Leo est resté chez moi jusque vers une heure du matin. Il a exploré ma chambre, me découvrant lentement. Nous avons passé des heures à parler de tout et de rien. J'ai ri. Un rire sincère, comme il s'en élève rarement de ma gorge. Je l'ai laissé retirer les voiles du mystère qui m'entourent toujours. Et, peu à peu, au fil de la nuit, il a découvert celle que j'étais vraiment. Loin de le faire fuir, cela l'a, au contraire, fait sourire. Il était heureux de me voir, pour une fois, sans les artifices psychologiques de la popularité.
Après minuit, il s'est enfui en catastrophe, car mes parents venaient de rentrer. Se métamorphosant en loup au milieu de la pièce, il a fait un bond spectaculaire à travers le trou béant qui était autrefois une vitre de verre et a disparu dans la nuit.
Un problème se pose à présent : mes parents vont monter, vérifier si je dors et l'état de mon ex-fenêtre ne pourra pas leur échapper, ne serait-ce que par la fraîcheur qui se déverse dans la pièce.
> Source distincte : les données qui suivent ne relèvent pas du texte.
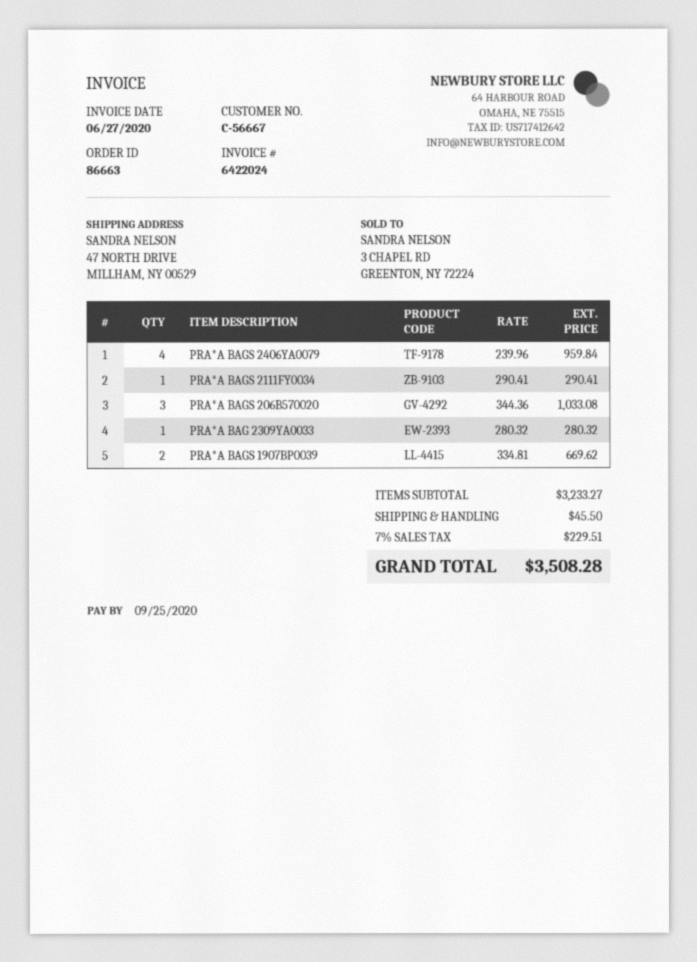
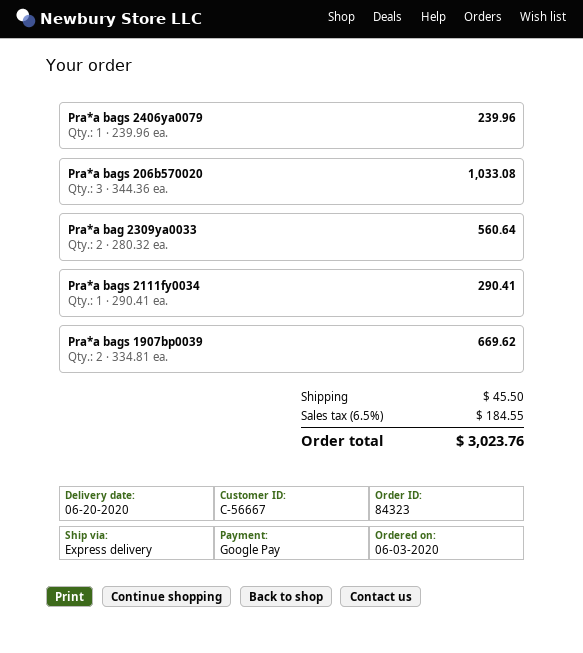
order number: 86663 -> 84323
PRA*A BAGS 2406YA0079: 4 x 239.96 = 959.84 -> 1 x 239.96 = 239.96
PRA*A BAG 2309YA0033: 1 x 280.32 = 280.32 -> 2 x 280.32 = 560.64
tax: 7% = 229.51 -> 6.5% = 184.55
total: 3508.28 -> 3023.76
Il me faut une explication qu'ils accepteront. Je me suis énervée et que j'ai frappé la vitre ? Pourquoi pas, mais mon poing est dépourvue de blessure, et même si j'avais utilisé un objet, l'on voit bien qu'elle a été brisée de l'extérieur. Le gamin d'en face qui a jeté des pierres ? À moins qu'il s'appelle Hercule, c'est peu probable qu'il y parvienne. Un cambrioleur ? Il y aurait TROP à inventer pour que ce soit crédible. Prétendre l'ignorance ? Vu le bruit que cela a produit, même avec le sommeil lourd, c'était immanquable.
LEO SÉRIEUX LA PROCHAINE FOIS TOQUE À LA PORTE ! Vite ! Une idée !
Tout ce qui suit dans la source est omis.